To call Penn State's off-season tumultuous would be a gross understatement. Since November, the many tributaries of the Jerry Sandusky scandal have dominated every second of Penn State conversation.
And from the firing and death of Joe Paterno to the Freeh Report to the heavy-handed NCAA sanctions (which I vehemently disagree with, but that's for another day), this offseason has been about everything but football. This week, as the Penn State Nittany Lions opened their first training camp since the 1960s under a new head coach, hopefully we can get back to talking about football in Happy Valley.
With just under four weeks until the opening game against the 2011 Famous Idaho Potato Bowl Champion Ohio Bobcats, the Nittany Lions and head coach Bill O'Brien have a lot of work to do — especially after losing their number one offensive weapon Silas Redd and starting receiver Justin Brown to NCAA sanctioned free agency.
Over the past several seasons, Penn State fans have become accustomed to less-than-spectacular and mind-numbingly predictable offense.

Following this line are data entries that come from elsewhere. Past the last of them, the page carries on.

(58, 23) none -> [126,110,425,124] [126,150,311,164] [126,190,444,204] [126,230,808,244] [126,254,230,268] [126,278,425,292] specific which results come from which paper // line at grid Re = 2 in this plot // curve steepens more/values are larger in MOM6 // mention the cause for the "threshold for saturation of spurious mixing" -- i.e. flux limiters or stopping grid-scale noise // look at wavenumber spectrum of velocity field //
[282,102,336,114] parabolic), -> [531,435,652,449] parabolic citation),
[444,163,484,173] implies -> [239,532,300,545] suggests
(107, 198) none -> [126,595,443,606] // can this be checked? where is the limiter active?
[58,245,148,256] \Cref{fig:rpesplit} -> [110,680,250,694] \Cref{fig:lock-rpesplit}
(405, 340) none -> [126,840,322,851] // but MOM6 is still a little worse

While hoping that pattern can change overnight is probably a little too optimistic, O'Brien and his new coaching staff will at least bring some offensive creativity to the sidelines. But the question remains, is there enough talent left to execute it?

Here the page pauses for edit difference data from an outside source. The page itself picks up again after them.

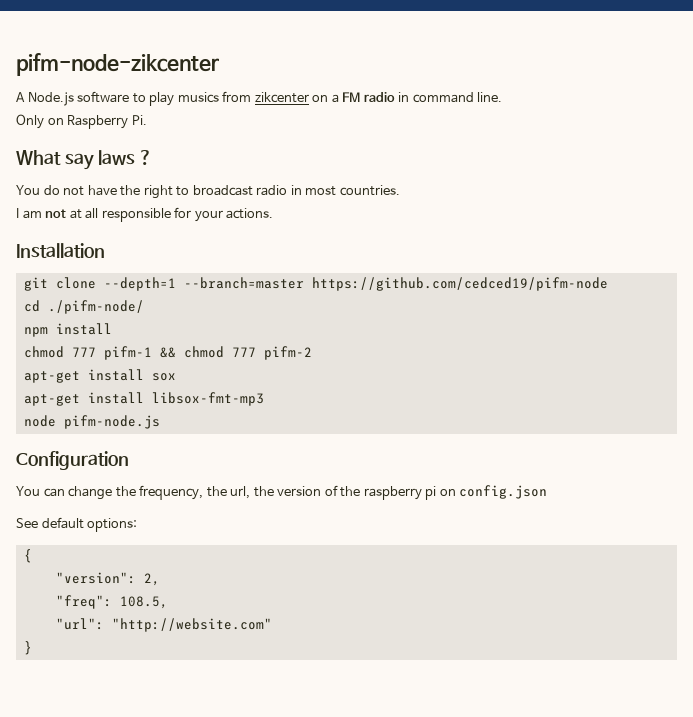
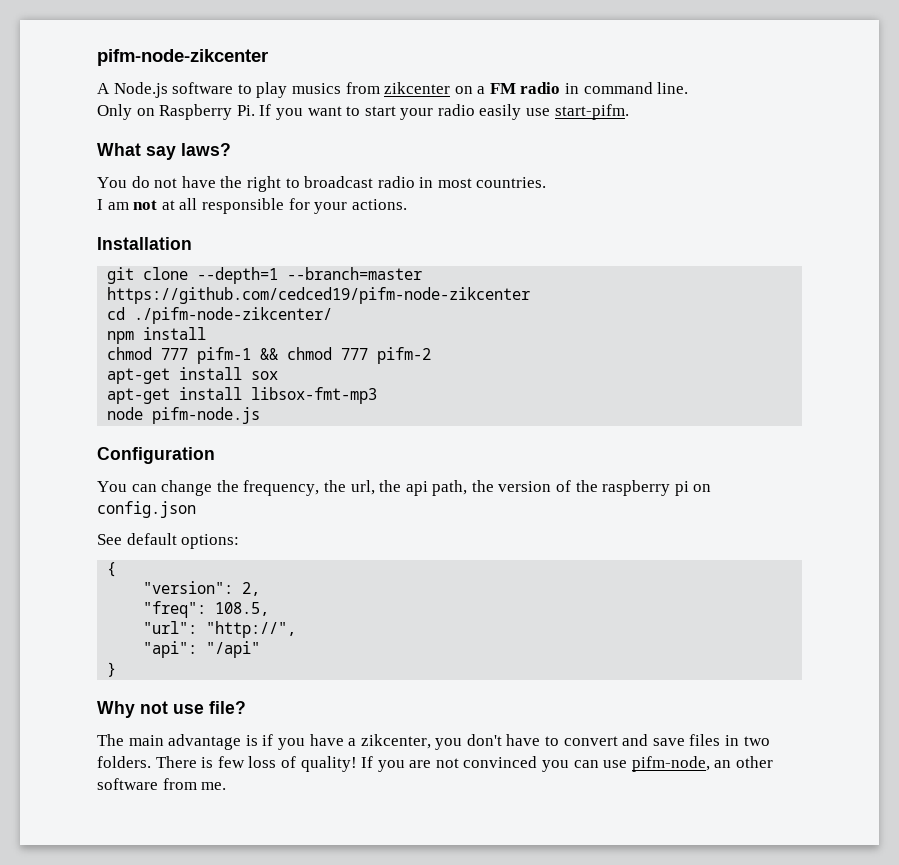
(147, 120) none -> [259,104,629,120] If you want to start your radio easily use start-pifm.
[98,150,153,165] laws ? -> [181,143,231,156] laws?
[311,277,608,291] https://github.com/cedced19/pifm-node -> [107,287,531,304] https://github.com/cedced19/pifm-node-zikcenter
[47,300,144,314] ./pifm-node/ -> [134,307,333,324] ./pifm-node-zikcenter/
(274, 491) none -> [405,480,494,496] api path, the
[111,618,272,632] [23,641,32,655] "http://website.com" // } -> [206,621,297,638] [143,641,261,658] [107,662,117,677] [97,701,246,718] [97,734,770,750] [97,756,774,772] [97,778,227,790] "http://", // "api": "/api" // } // Why not use file? // The main advantage is if you have a zikcenter, you don't have to convert and save files in two folders. There is few loss of quality! If you are not convinced you can use pifm-node, an other software from me.

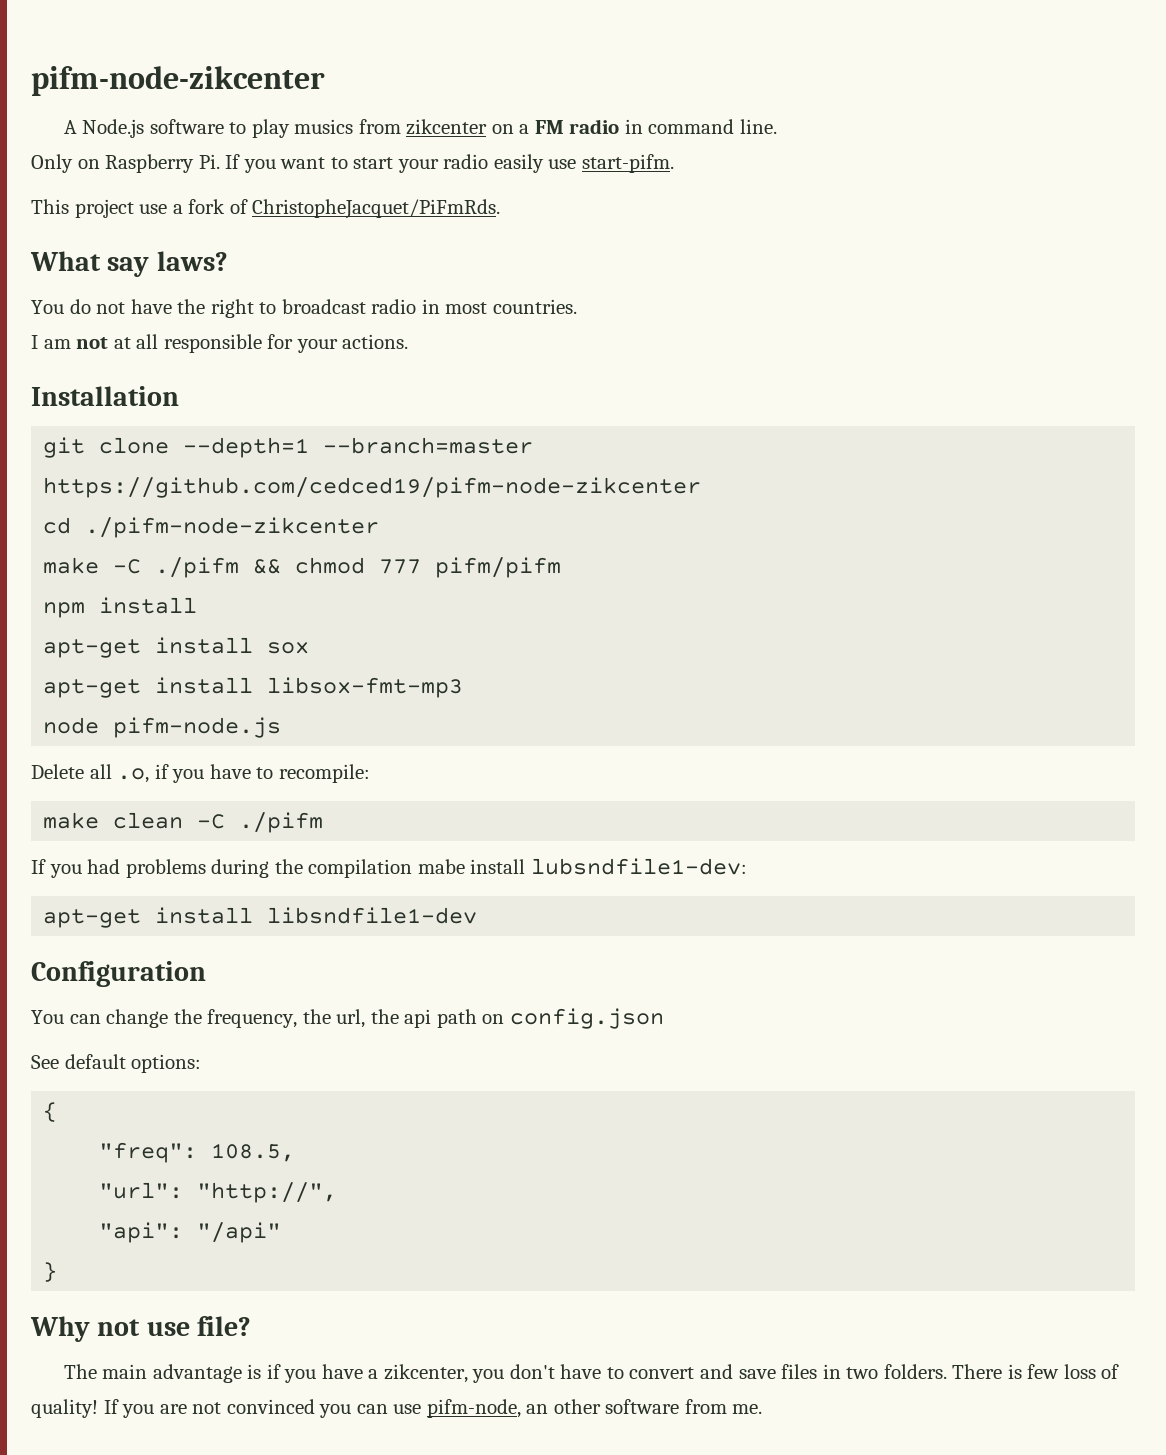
(629, 112) none -> [31,199,501,219] // This project use a fork of ChristopheJacquet/PiFmRds.
[134,307,333,324] [107,327,207,344] [107,347,432,364] ./pifm-node-zikcenter/ // npm install // chmod 777 pifm-1 && chmod 777 pifm-2 -> [85,517,380,538] [43,557,562,578] [43,597,198,618] ./pifm-node-zikcenter // make -C ./pifm && chmod 777 pifm/pifm // npm install
(261, 415) none -> [31,764,370,783] [43,812,324,833] [31,858,747,878] [43,907,478,928] // Delete all .o, if you have to recompile: // make clean -C ./pifm // If you had problems during the compilation mabe install lubsndfile1-dev: // apt-get install libsndfile1-dev
[432,480,689,496] path, the version of the raspberry pi -> [436,1009,477,1028] path
[143,581,261,596] // "version": 2, -> (58, 1112) none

Former walk-on Matt McGloin enters the season entrenched as the starting quarterback. Hardly a top-tier quarterback, McGloin threw 8 touchdowns and 5 interceptions while only completing 54 percent of his passes last season when he shared time with Rob Bolden — who was woefully worse. This season, in O'Brien's tight end focused offense, McGloin has an opportunity to succeed but he will be surrounded by inexperienced players from the offensive line to wide receiver who will have to step up.
While there are quite a few unknowns about how the offense will pan out, Penn State's defense should once again be it's strong suit. Traditionally a zone coverage team under Paterno, Penn State is expected to roll out multiple different coverages and aggressive blitzes under the new staff. While the front seven returns a strong contingent, led by Steelton defensive tackle Jordan Hill and linebackers Michael Mauti and Gerald Hodges, the young secondary could be susceptible to big plays if the new defense relies a lot on man coverage. Mauti, who missed most of last season with a torn ACL, kept the team together throughout the trying off-season and is expected to have a big year on the field as well.

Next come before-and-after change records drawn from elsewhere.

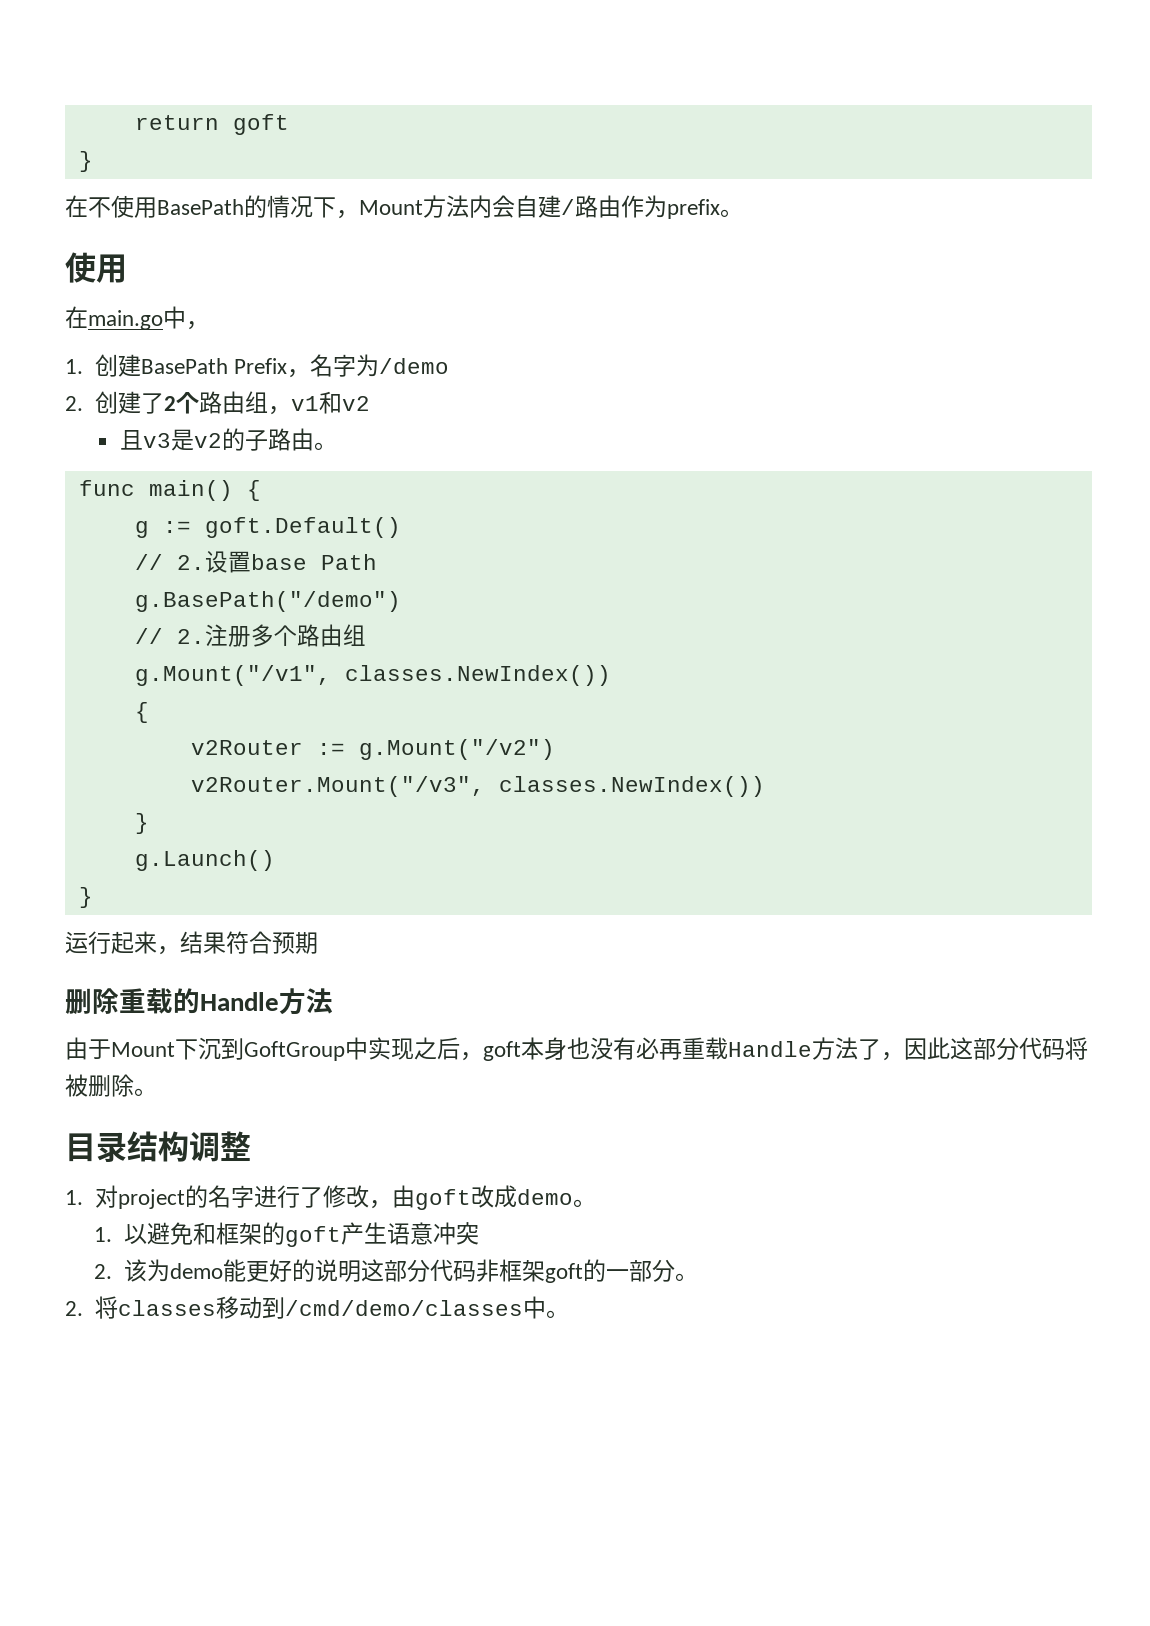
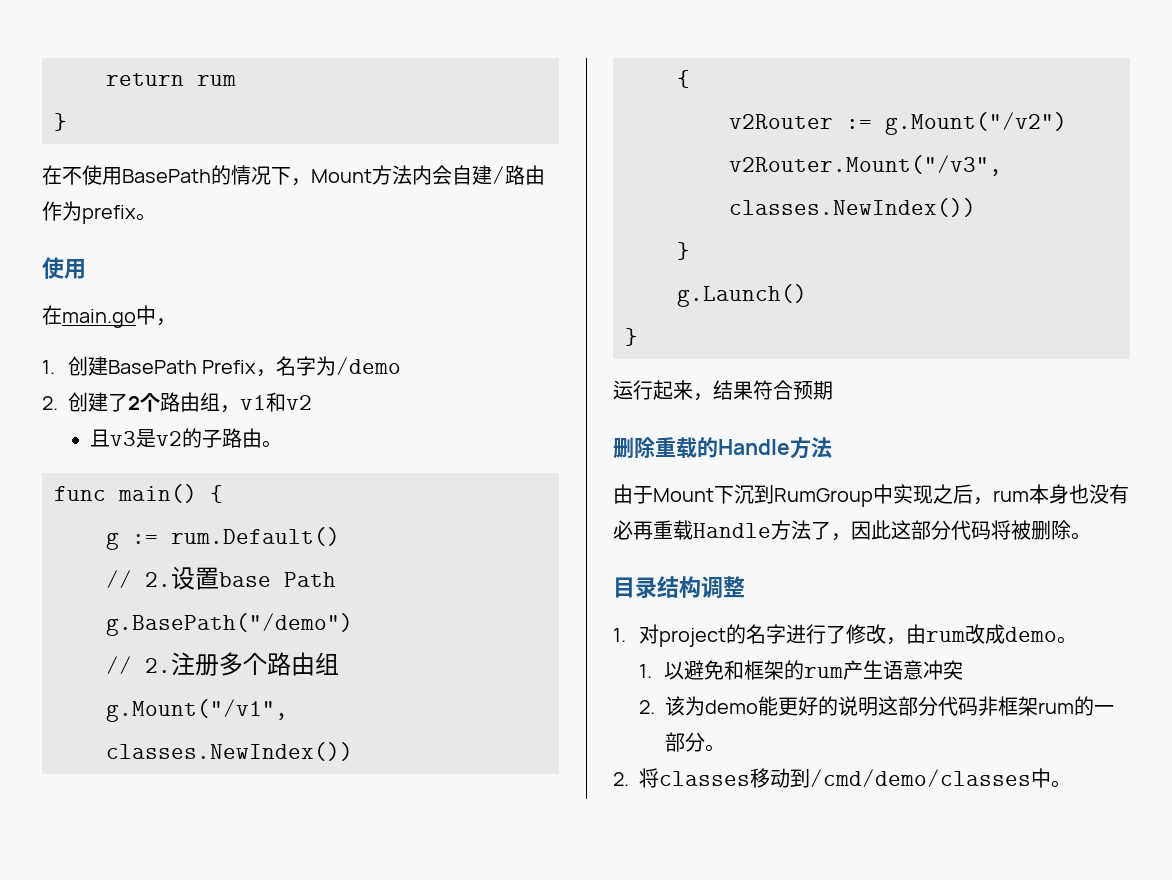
[232,114,289,135] goft -> [197,75,236,86] rum
[204,517,401,538] goft.Default() -> [171,527,340,546] rum.Default()
[244,1041,345,1061] GoftGroup -> [774,488,873,507] RumGroup
[483,1041,521,1061] goft -> [993,490,1029,502] rum
[414,1189,471,1210] goft -> [925,631,965,642] rum
[284,1226,341,1247] goft -> [804,667,844,678] rum
[544,1263,583,1283] goft -> [1037,702,1074,714] rum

In a season where a scheduled Youngstown State game would have actually been beneficial, Penn State doesn't have any true cupcakes on the schedule. Sure, Ohio and Temple aren't powerhouses, and Navy is still a one-trick-pony with their triple option offense, but they could all be a tough test for an inexperienced team in a new system. However, besides a game at Nebraska, Penn State plays two of its toughest Big 10 games — Ohio State and Wisconsin — at Beaver Stadium, which is always a big advantage.
Being optimistic, I'd like to see Penn State get to nine wins this season, but I know that will be a daunting task and with everything that's gone on in 2012 finishing above .500 in the Big 10 would be a great season. I won't make a prediction, since I'm always wrong, but I am confident Bill O'Brien's team will be competitive every week and win a game or two they weren't expected to.